==== Recorded information
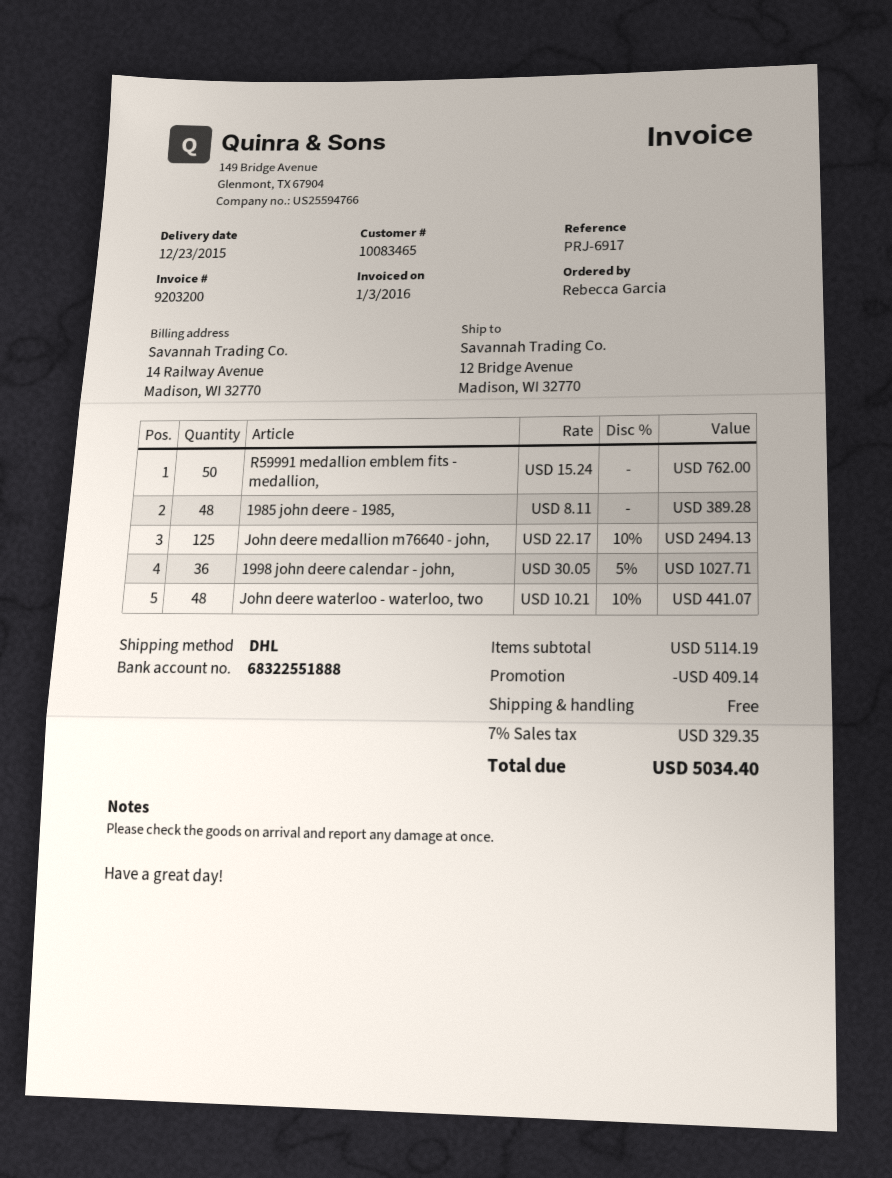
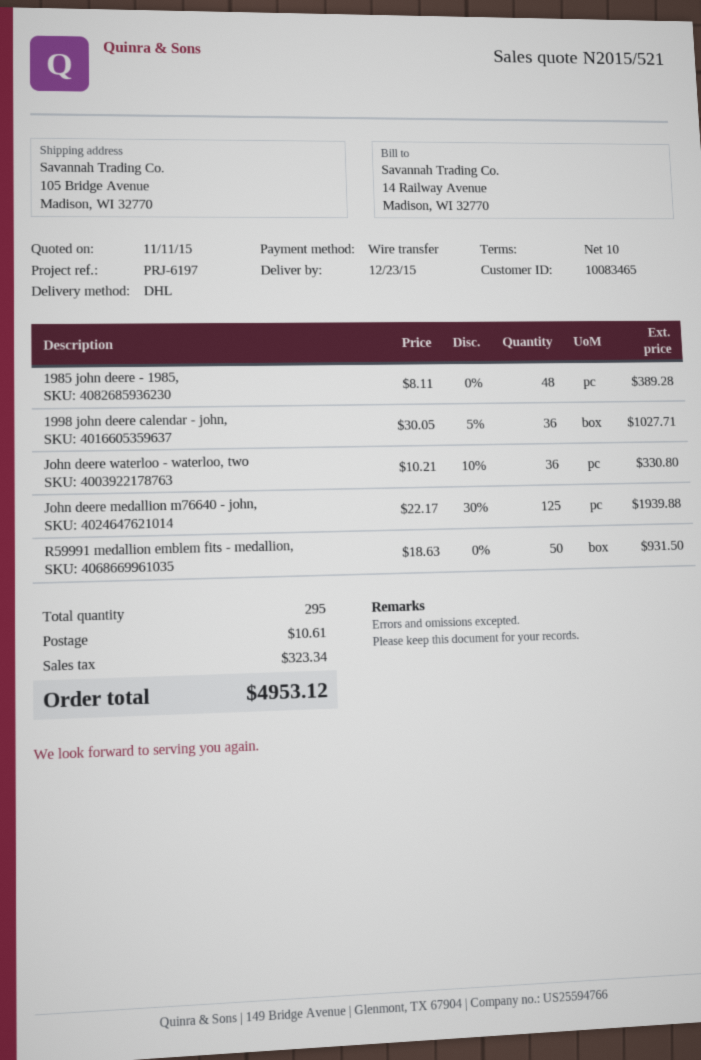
reference: PRJ-6917 -> PRJ-6197
ship to: 12 Bridge Avenue, Madison, WI 32770 -> 105 Bridge Avenue, Madison, WI 32770
R59991 medallion emblem fits - medallion,: 50 x 15.24 = 762.00 -> 50 x 18.63 = 931.50
John deere medallion m76640 - john,: 125 x 22.17 - 10% = 2494.13 -> 125 x 22.17 - 30% = 1939.88
John deere waterloo - waterloo, two: 48 x 10.21 - 10% = 441.07 -> 36 x 10.21 - 10% = 330.80
discount: 409.14 -> none
shipping: 0.00 -> 10.61
tax: 329.35 -> 323.34
total: 5034.40 -> 4953.12

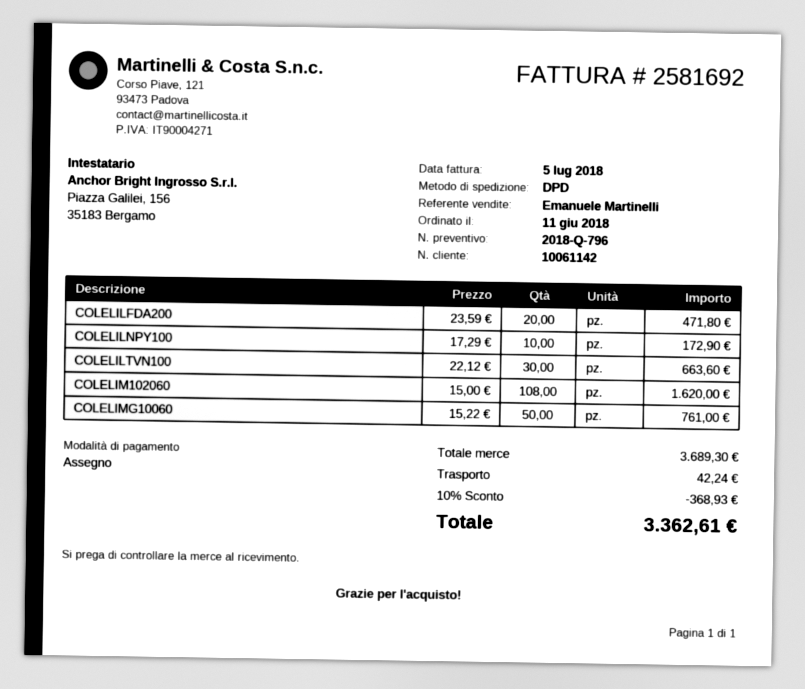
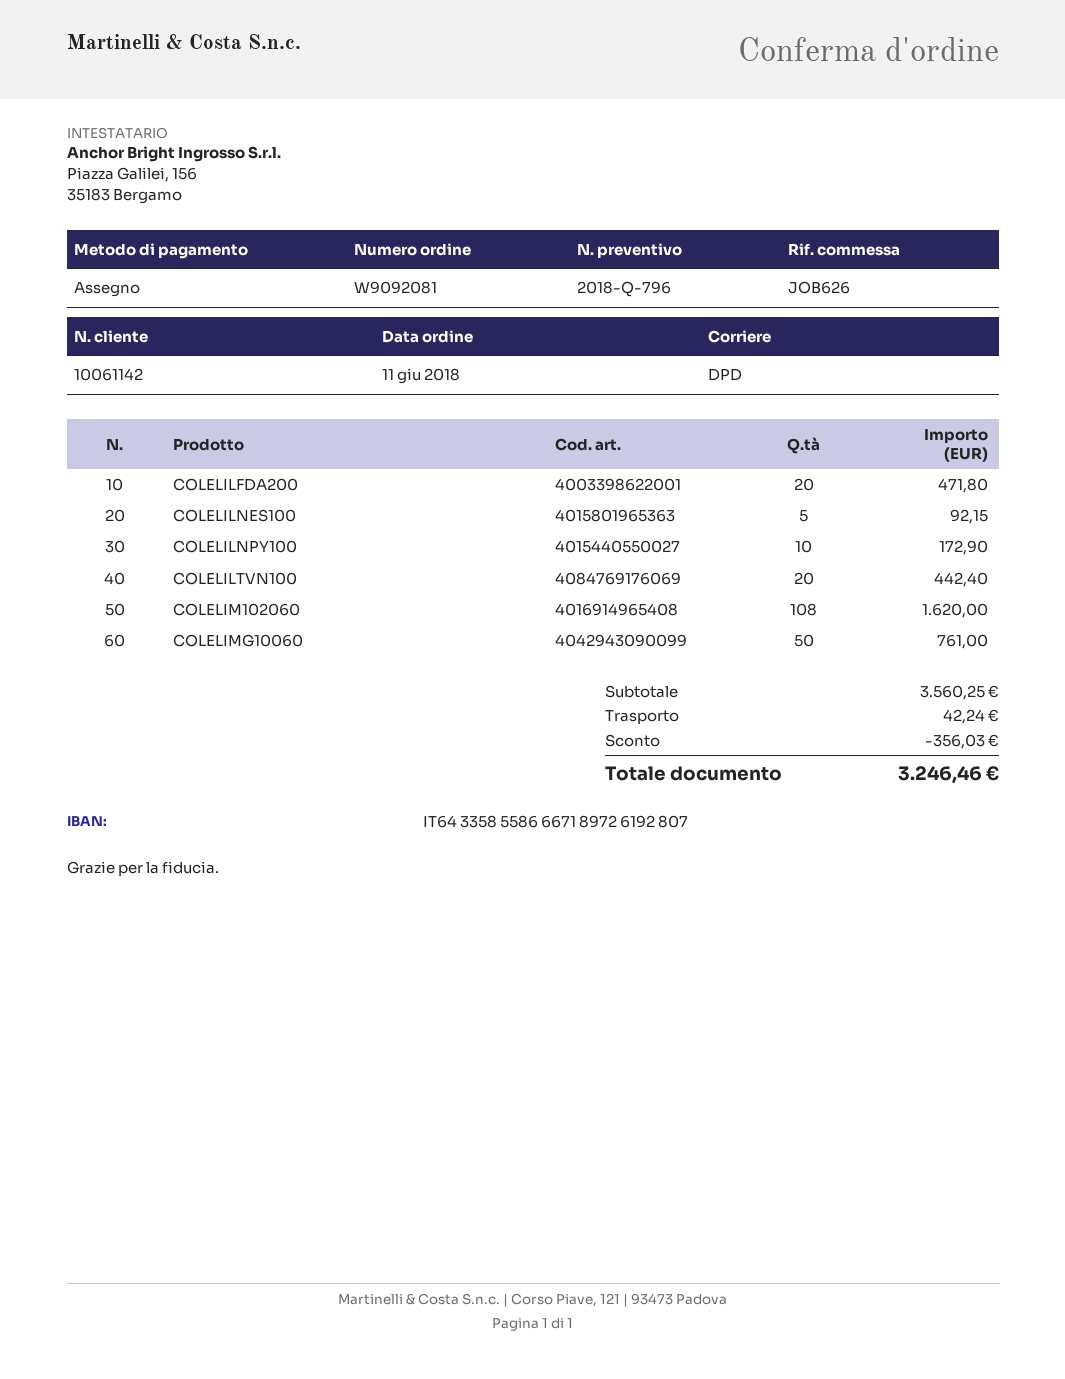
COLELILTVN100: 30 for 663.60 -> 20 for 442.40
COLELILNES100: none -> 5 for 92.15
subtotal: 3689.30 -> 3560.25
discount: 368.93 -> 356.03
total: 3362.61 -> 3246.46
========
• [Task description] Omit the pictures and retype exactly the lines from the one containing "shipping: 0.00 -> 10.61" through the end of the entries above.

• [Reply]
shipping: 0.00 -> 10.61
tax: 329.35 -> 323.34
total: 5034.40 -> 4953.12

COLELILTVN100: 30 for 663.60 -> 20 for 442.40
COLELILNES100: none -> 5 for 92.15
subtotal: 3689.30 -> 3560.25
discount: 368.93 -> 356.03
total: 3362.61 -> 3246.46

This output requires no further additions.